▸ **WHAT IS EXPECTED**: Using the data that follows, give the number of lines in which the word "Kangrui" occurs. Write only the number.

[Items listed in a dataset]
****************************************

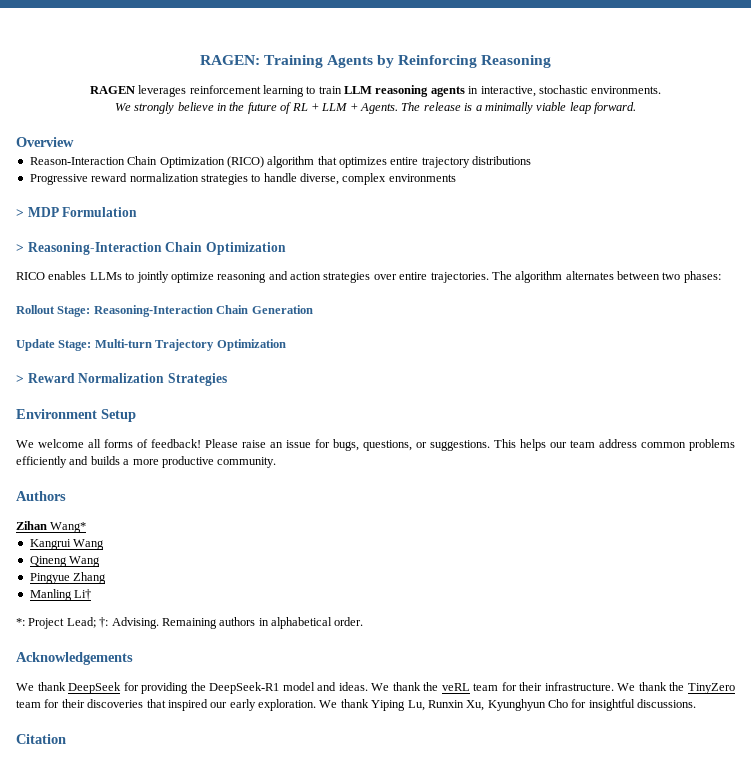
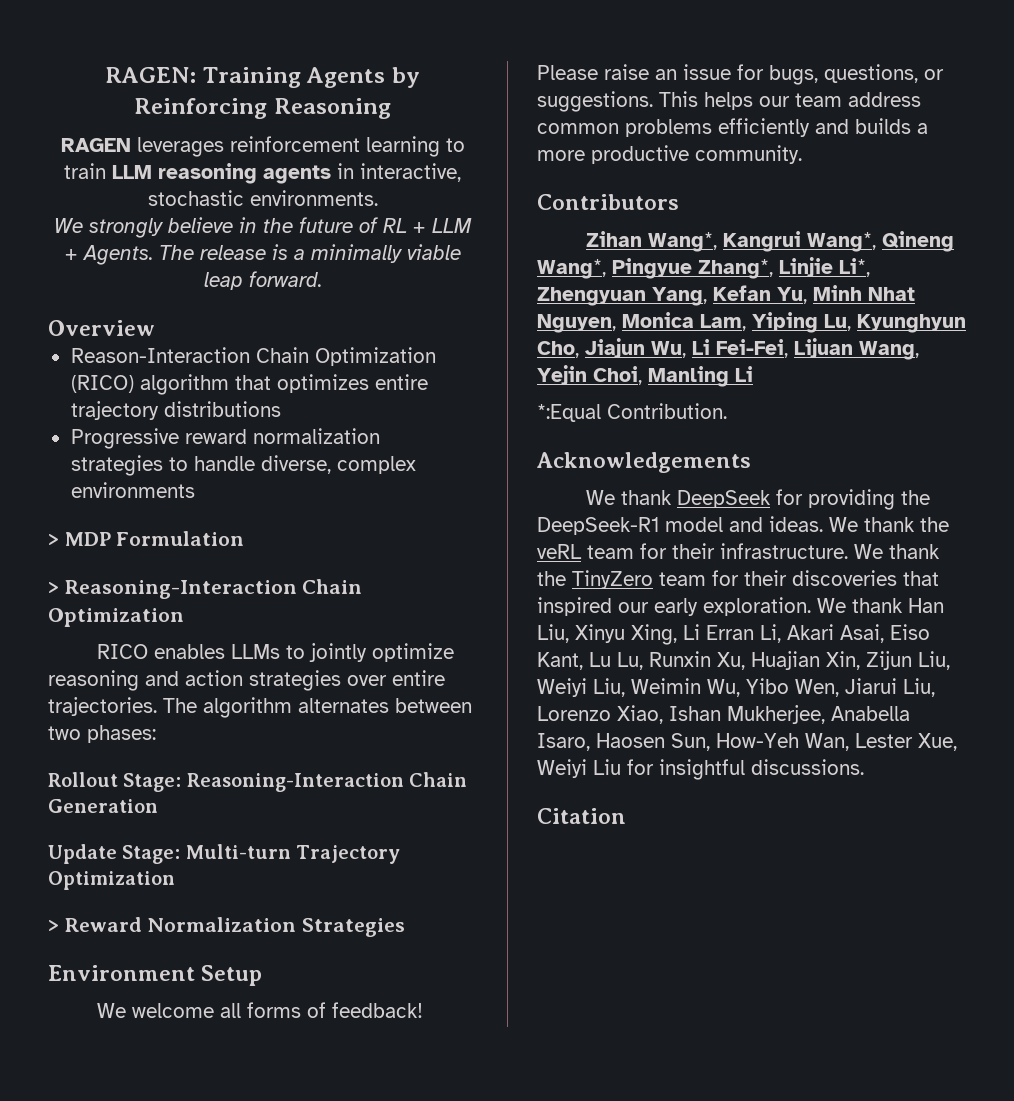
- Authors
+ Contributors
- Zihan Wang*
- Kangrui Wang
- Qineng Wang
- Pingyue Zhang
- Manling Li†
- *: Project Lead; †: Advising. Remaining authors in alphabetical order.
+ Zihan Wang*, Kangrui Wang*, Qineng Wang*, Pingyue Zhang*, Linjie Li*, Zhengyuan Yang, Kefan Yu, Minh Nhat Nguyen, Monica Lam, Yiping Lu, Kyunghyun Cho, Jiajun Wu, Li Fei-Fei, Lijuan Wang, Yejin Choi, Manling Li
+ *:Equal Contribution.
- We thank Yiping Lu, Runxin Xu, Kyunghyun Cho for insightful discussions.
+ We thank Han Liu, Xinyu Xing, Li Erran Li, Akari Asai, Eiso Kant, Lu Lu, Runxin Xu, Huajian Xin, Zijun Liu, Weiyi Liu, Weimin Wu, Yibo Wen, Jiarui Liu, Lorenzo Xiao, Ishan Mukherjee, Anabella Isaro, Haosen Sun, How-Yeh Wan, Lester Xue, Weiyi Liu for insightful discussions.

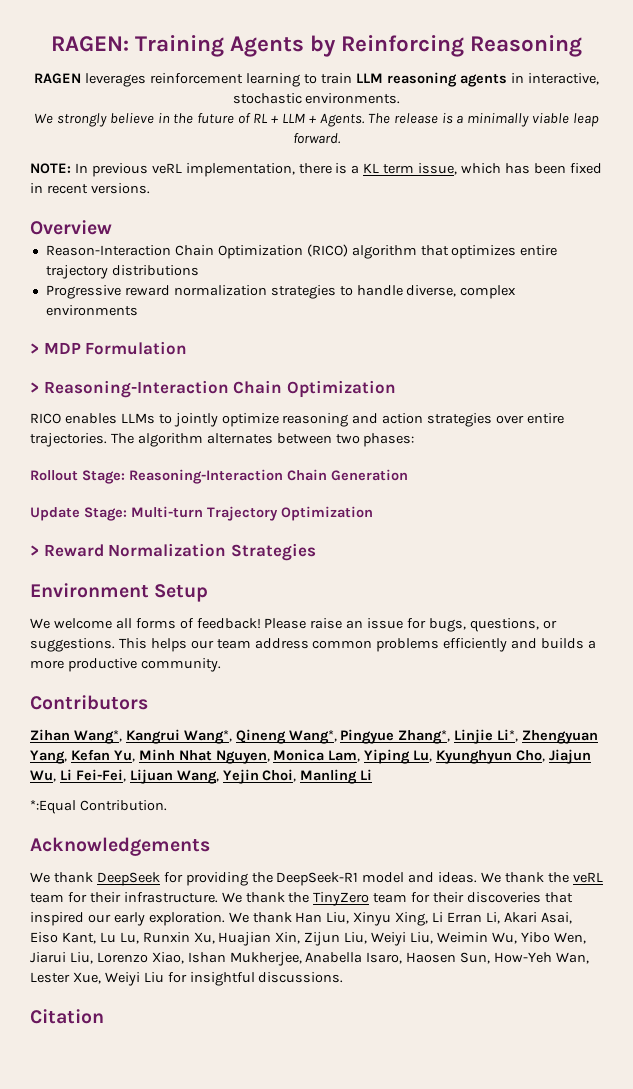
+ NOTE: In previous veRL implementation, there is a KL term issue, which has been fixed in recent versions.

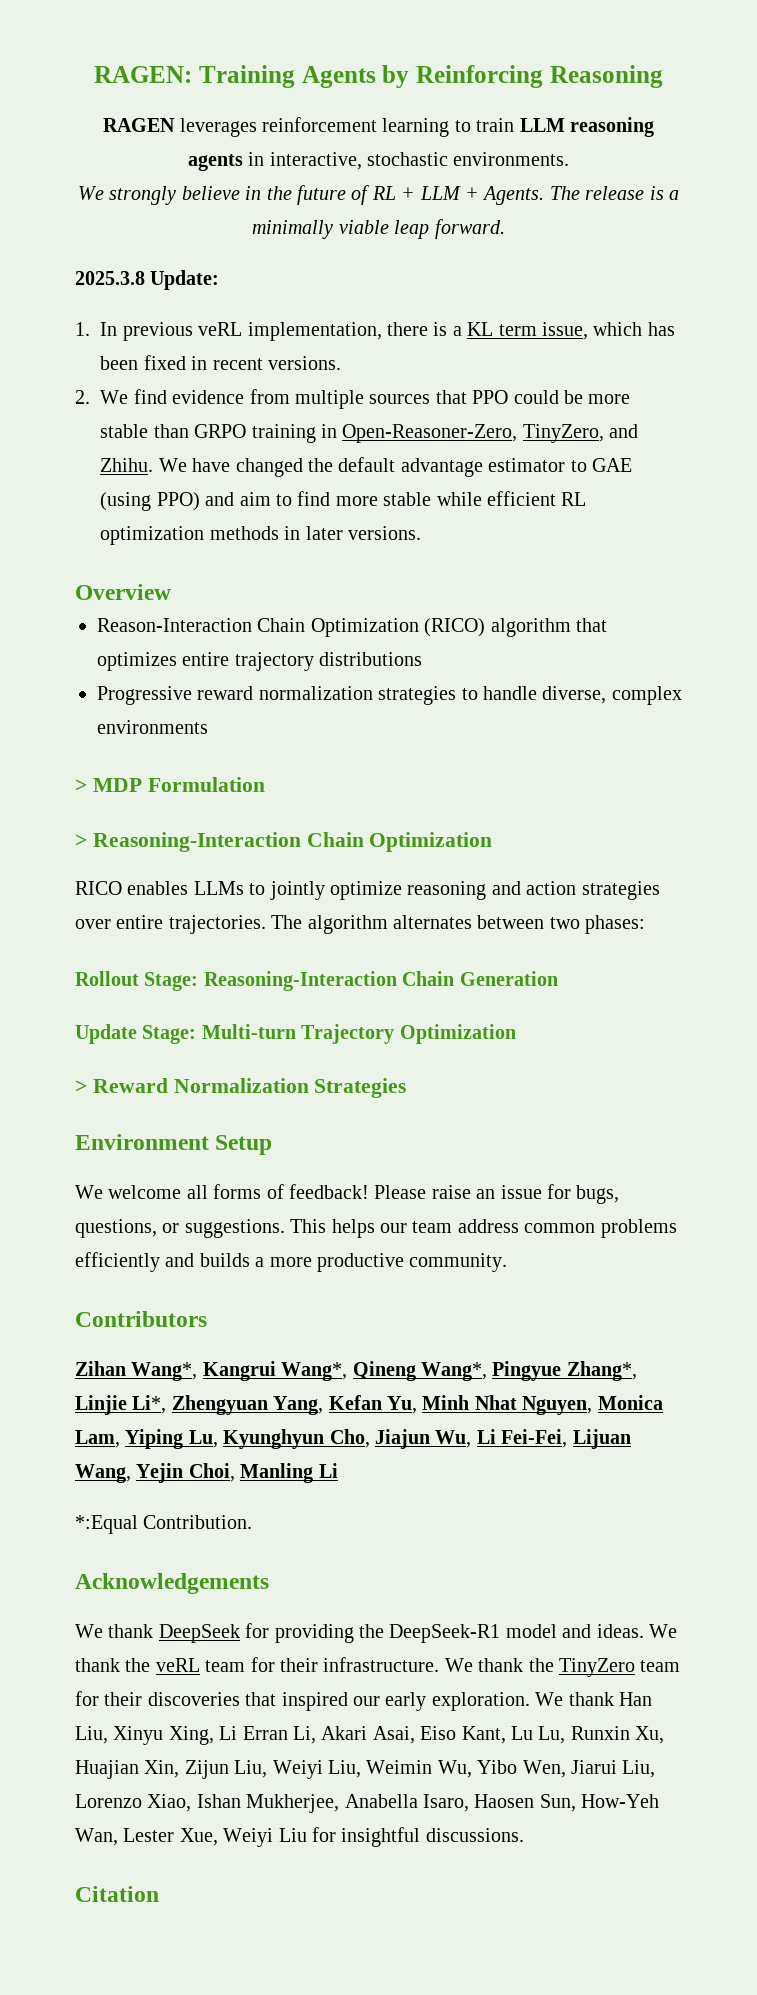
- NOTE: In previous veRL implementation, there is a KL term issue, which has been fixed in recent versions.
+ 2025.3.8 Update:
+ 1. In previous veRL implementation, there is a KL term issue, which has been fixed in recent versions.
+ 2. We find evidence from multiple sources that PPO could be more stable than GRPO training in Open-Reasoner-Zero, TinyZero, and Zhihu. We have changed the default advantage estimator to GAE (using PPO) and aim to find more stable while efficient RL optimization methods in later versions.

****************************************

▸ **EXPECTED OUTPUT**: 2